- Born: February 16, 1953 (age 73)
- Citizenship: American
- Education: College of William and Mary Ohio State University MIT Sloan School of Management
- Known for: Contributions to structuration theory and Work and Technology Studies
- Scientific career
- Fields: Organizational theory Technological change
- Doctoral students: Paul Leonardi

= Stephen R. Barley =

American business theorist (born 1953)

Stephen R. Barley (born February 16, 1953) is an American organizational theorist and Christian A. Felipe Professor of Technology Management at the College of Engineering at the University of California Santa Barbara. Previously he was The Richard W. Weiland Professor in the School of Engineering at Stanford University and the Stanford Graduate School of Education. Barley's research focuses on the role of technology in organizational change and organizational/occupational culture.

== Biography ==
Barley received his A.B. in English from the College of William and Mary in 1975, a M.A. in Student Personnel Administration from the Ohio State University in 1977, and a Ph.D. from the MIT Sloan School of Management in 1984. His dissertation was entitled "The Professional, the semi-professional, and the machine: The social implications of computer based imaging in radiology." His 1986 paper "Technology as an occasion for structuring" has been cited over 4300 times.

Barley was a professor in the School of Industrial and Labor Relations at Cornell University between 1984 and 1994 and joined the Department of Management Science and Engineering at Stanford University in 1994. The National Research Council and the National Academy of Sciences' committee on the changing occupational structure was co-chaired by Barley in 1998 and 1999.

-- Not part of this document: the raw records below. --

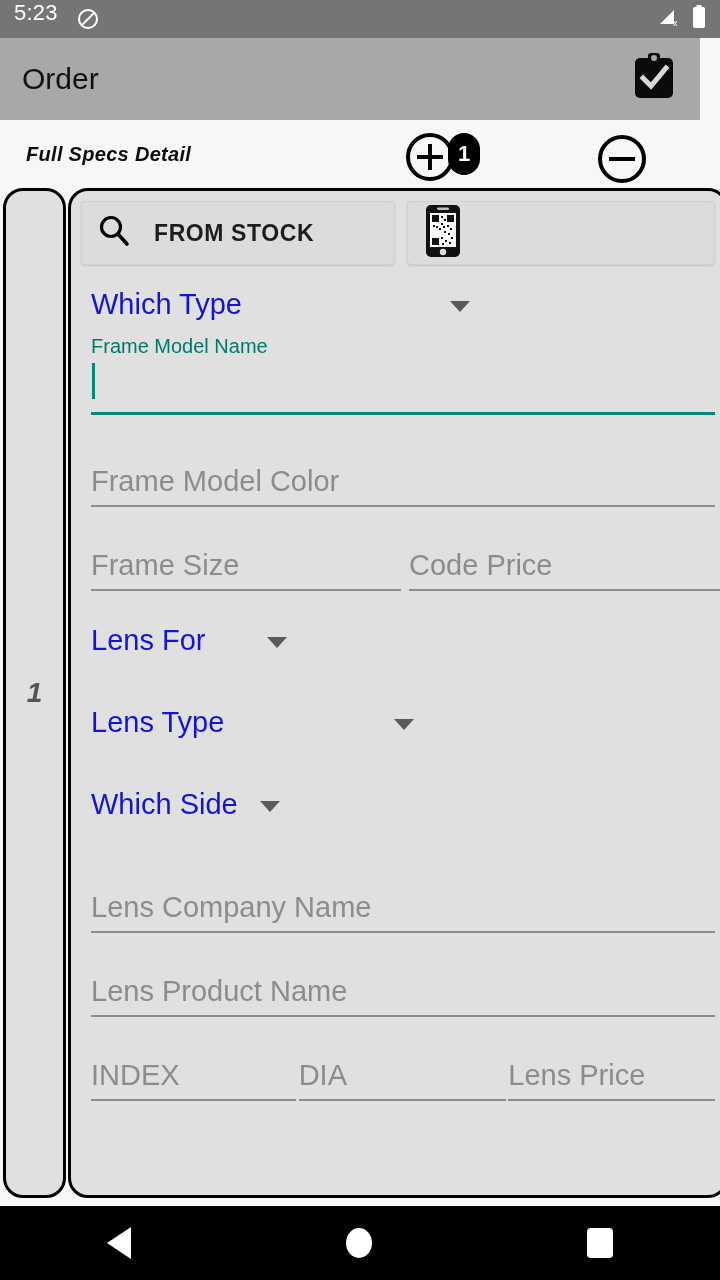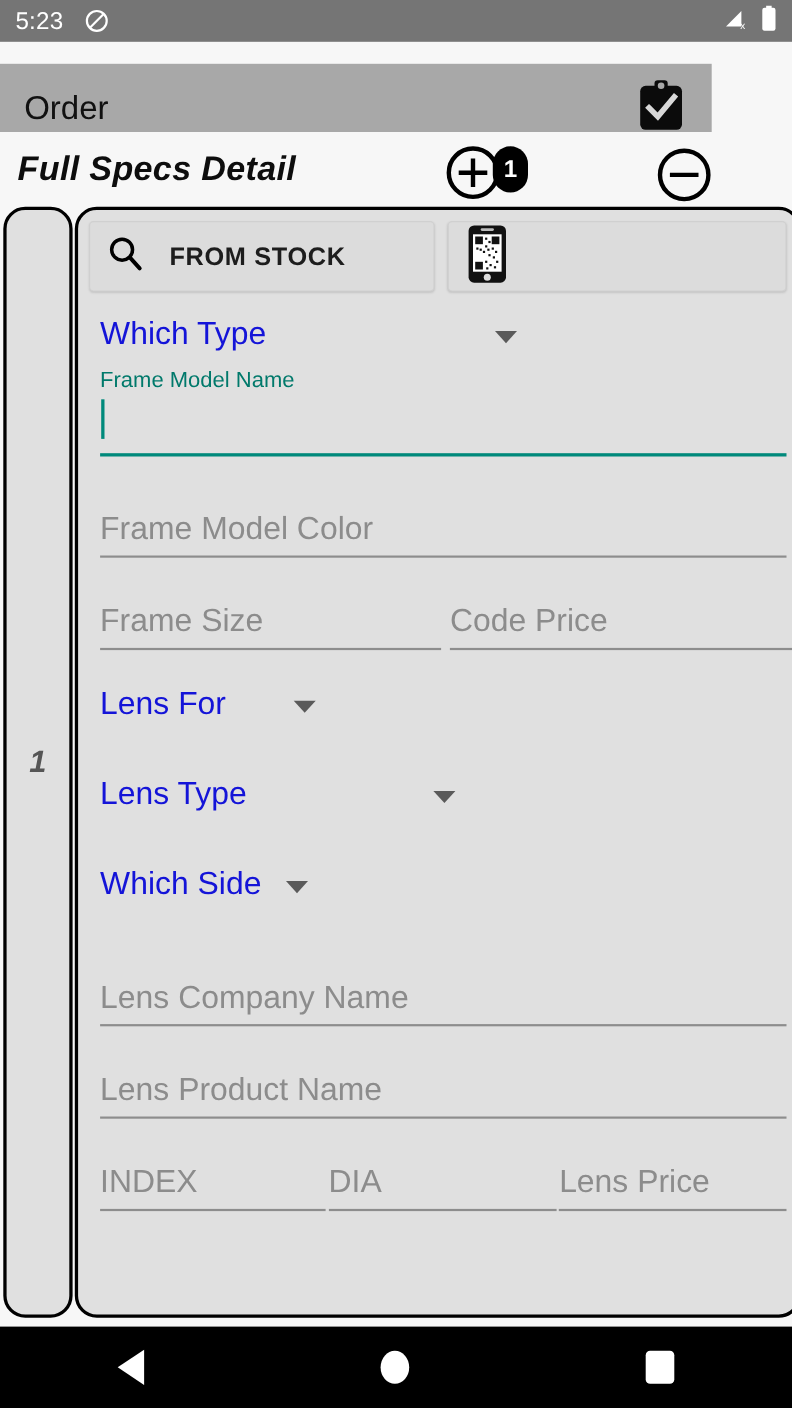--- a/index.html
+++ b/index.html
@@ -14,7 +14,7 @@
   
   .status-bar {
     position: absolute; top: 0; left: 0; width: 720px; height: 38px;
-    background: #757575; display: flex; align-items: center;
+    background: #757575; display: flex; 
     padding: 0 14px; color: #ffffff;
   }
   .status-time { font-size: 22px; letter-spacing: .2px; }

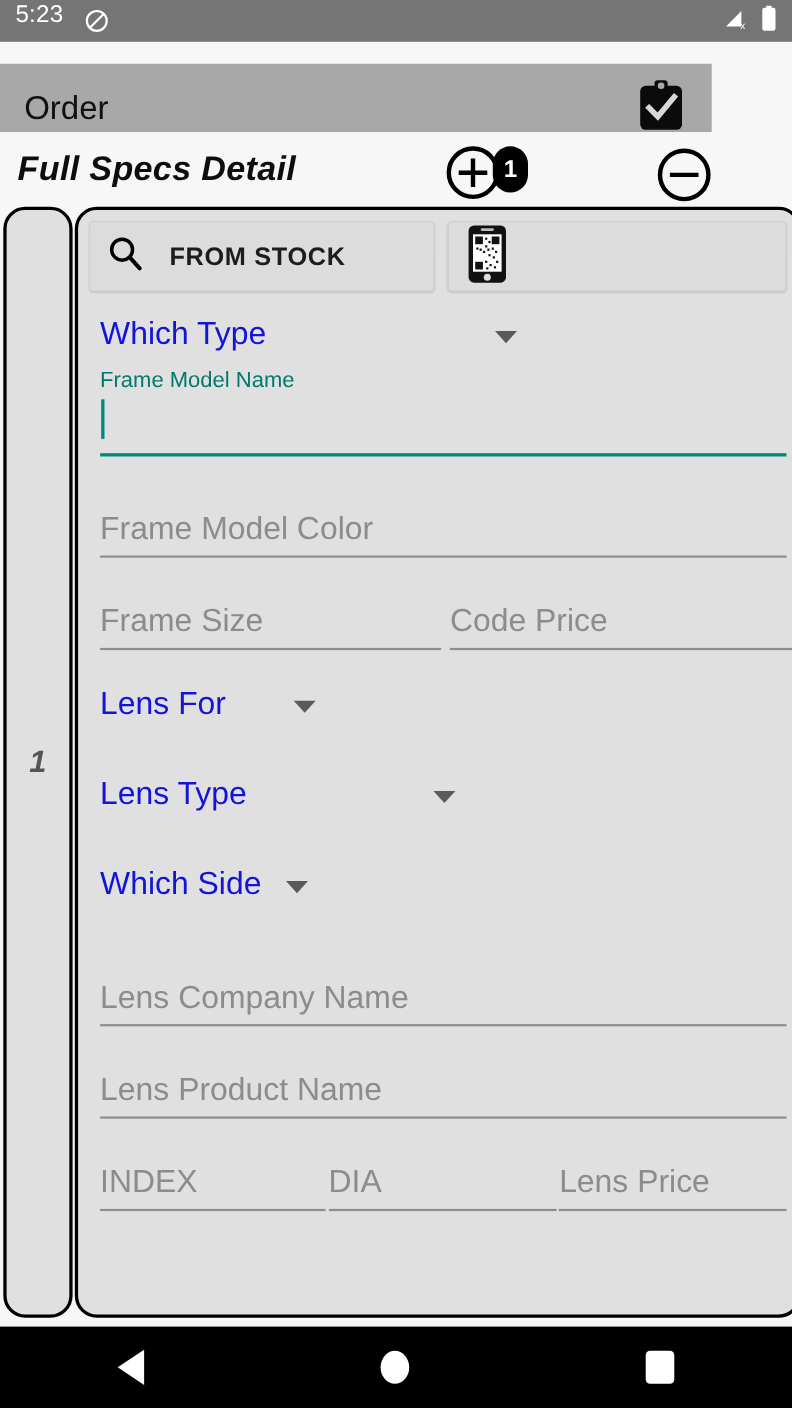--- a/index.html
+++ b/index.html
@@ -23,8 +23,8 @@
 
   
   .app-bar {
-    position: absolute; top: 38px; left: 0; width: 647px; height: 82px;
-    background: #a8a8a8; display: flex; align-items: center; padding: 0 22px; margin-top: 20px;
+    position: absolute; top: 38px; left: 0; width: 700px; height: 82px;
+    background: #a8a8a8; display: flex; align-items: center; padding: 0 22px;
   }
   .app-title { font-size: 30px; color: #111111; font-weight: 400; }
   .app-actions { margin-left: auto; display: flex; align-items: center; }

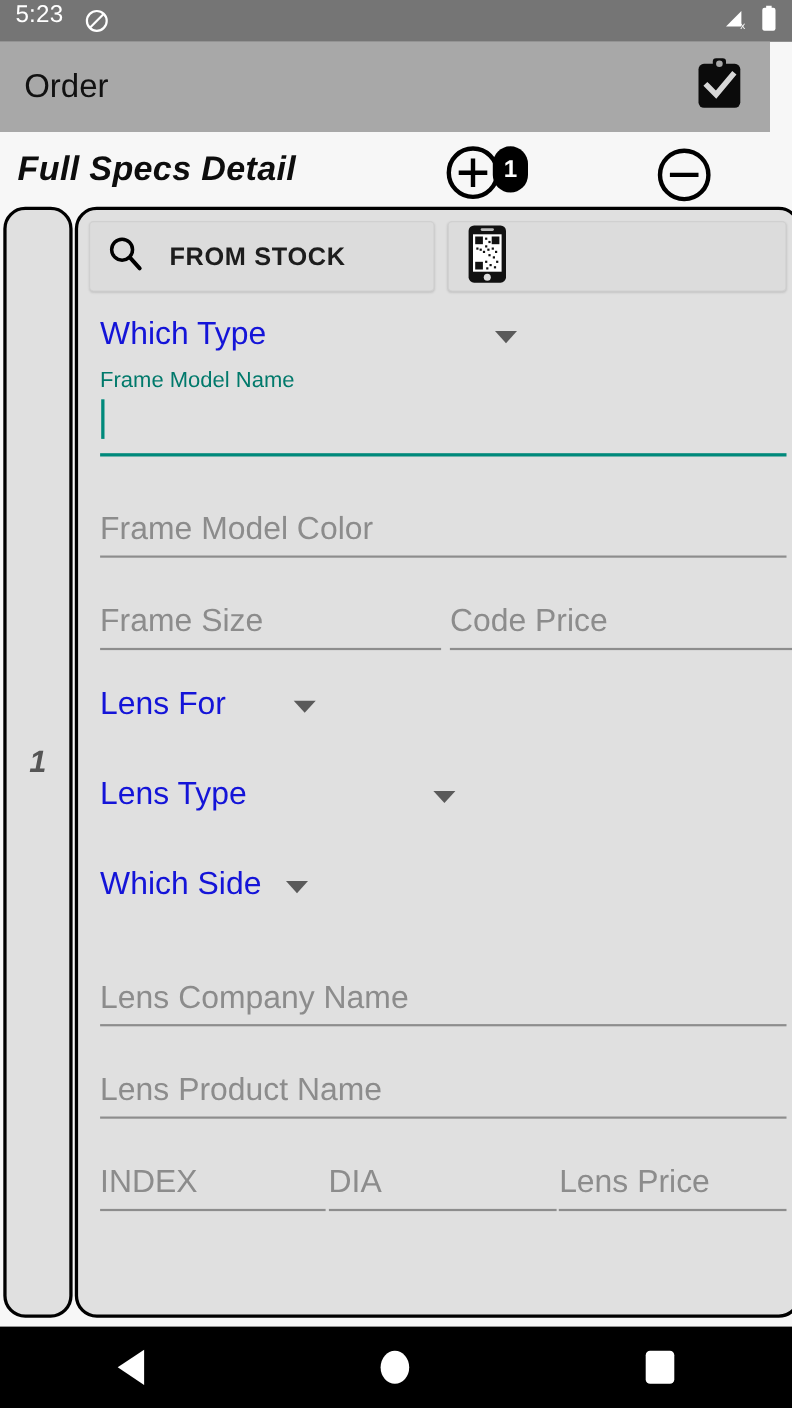--- a/index.html
+++ b/index.html
@@ -35,8 +35,8 @@
     background: #f7f7f7; display: flex; align-items: center;
   }
   .sub-title {
-    font-size: 31px; font-weight: bold; font-style: italic;
-    color: #0d0d0d; margin-left: 16px; letter-spacing: .3px;
+    font-size: 20px; font-weight: bold; font-style: italic;
+    color: #0d0d0d; margin-left: 26px; letter-spacing: .3px;
   }
   .add-wrap { position: absolute; left: 404px; top: 131px; width: 76px; height: 52px; }
   .badge-count {

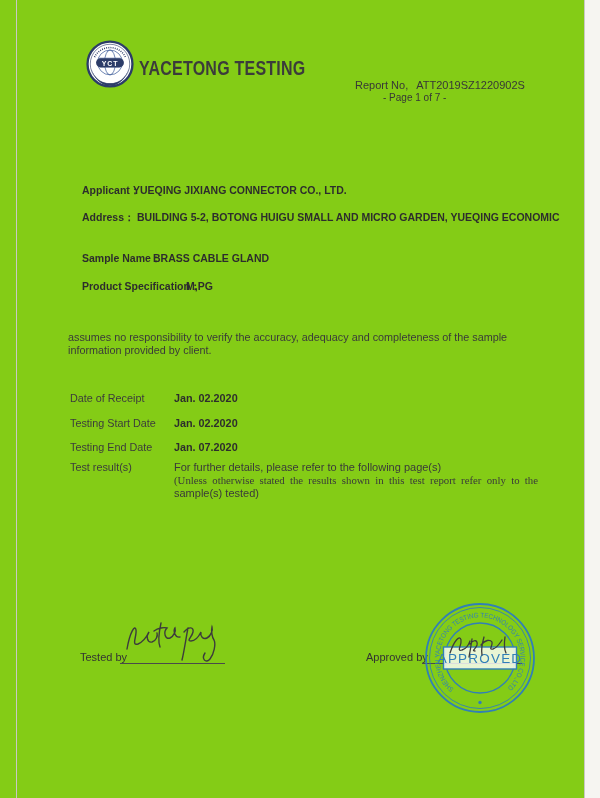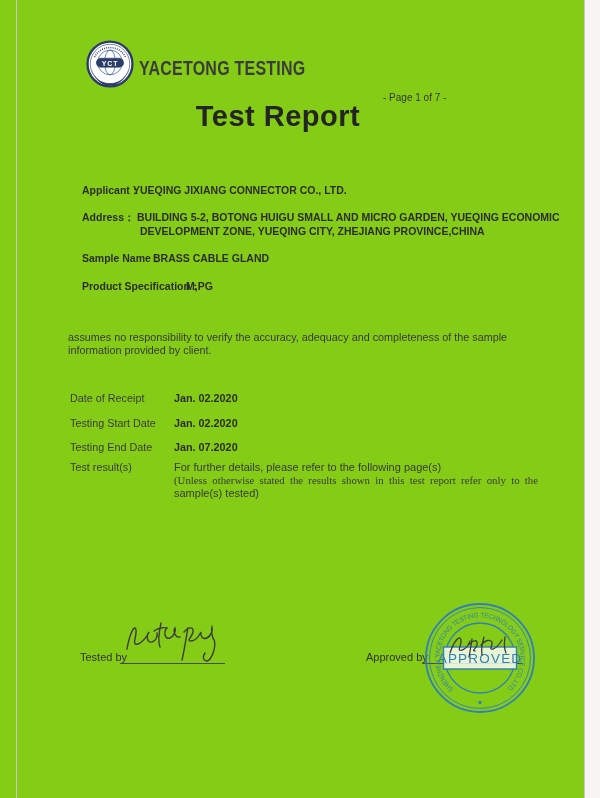--- a/index.html
+++ b/index.html
@@ -75,6 +75,10 @@
 
   <div class="abs company-name" style="left:139px; top:57px">YACETONG TESTING</div>
 
+  <div class="abs hdr-small" style="left:355px; top:79px">
+    <span>Report No,</span>
+    <span style="margin-left:5px">ATT2019SZ1220902S</span>
+  </div>
   <div class="abs hdr-small" style="left:383px; top:92px; font-size:10px">- Page  1 of 7 -</div>
 
   <div class="abs report-title">Test Report</div>

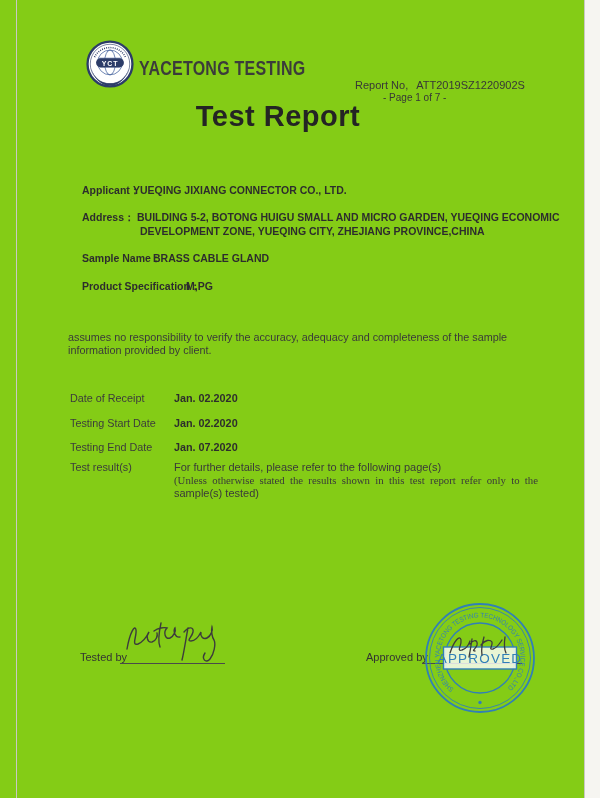--- a/index.html
+++ b/index.html
@@ -81,7 +81,6 @@
   </div>
   <div class="abs hdr-small" style="left:383px; top:92px; font-size:10px">- Page  1 of 7 -</div>
 
-  <div class="abs report-title">Test Report</div>
 
   <div class="abs lbl-b" style="left:82px; top:184px">Applicant：</div>
   <div class="abs val-b" style="left:133px; top:184px">YUEQING JIXIANG CONNECTOR CO., LTD.</div>

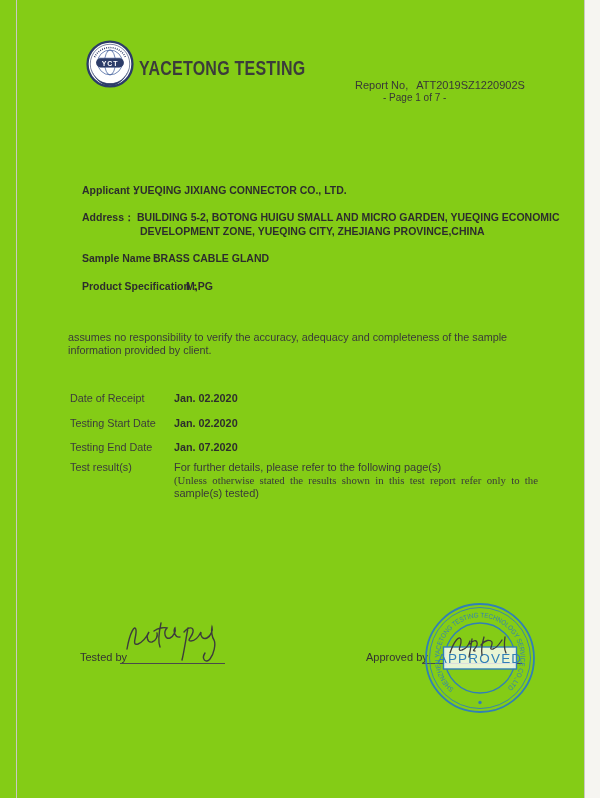--- a/index.html
+++ b/index.html
@@ -87,7 +87,6 @@
 
   <div class="abs lbl-b" style="left:82px; top:211px">Address：</div>
   <div class="abs val-wrap" style="left:137px; top:211px">BUILDING 5-2, BOTONG HUIGU SMALL AND MICRO GARDEN, YUEQING ECONOMIC</div>
-  <div class="abs val-wrap" style="left:140px; top:225px">DEVELOPMENT ZONE, YUEQING CITY, ZHEJIANG PROVINCE,CHINA</div>
 
   <div class="abs lbl-b" style="left:82px; top:252px">Sample Name：</div>
   <div class="abs val-b" style="left:153px; top:252px">BRASS CABLE GLAND</div>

Barley was editor of the Administrative Science Quarterly from 1993 to 1997 and has served on the editorial boards for the Academy of Management Journal, the Journal of Managagement Studies, and Organization Science.

==Selected publications==
Books:
- Van Maanen, John, and Stephen R. Barley. Occupational communities: Culture and control in organizations. No. TR-ONR-10. ALFRED P SLOAN SCHOOL OF MANAGEMENT CAMBRIDGE MA, 1982.
- Tolbert, P. S. (1991). "Professions and Organizations. Special edition of Research in the Sociology of Organizations: Organizations and Professions"
- Barley, Stephen R. (1996). "The New World of Work"
- Barley, Stephen R. (1997). "Between Craft and Science: Technical Work in the United States"
- Kochan, T. A. (1999). "The Changing Nature of Work and Its Implications for Occupational Analysis"
- Barley, Stephen R. (2004). "Gurus, Hired Guns and Warm Bodies: Itinerant Experts in a Knowledge Economy"

Articles, a selection:
- Barley, Stephen R. "Technology as an occasion for structuring: Evidence from observations of CT scanners and the social order of radiology departments." Administrative science quarterly (1986): 78–108.
- Barley, Stephen R., and Gideon Kunda. "Design and devotion: Surges of rational and normative ideologies of control in managerial discourse." Administrative Science Quarterly (1992): 363–399.
- Barley, Stephen R., and Pamela S. Tolbert. "Institutionalization and structuration: Studying the links between action and institution." Organization studies 18.1 (1997): 93–117.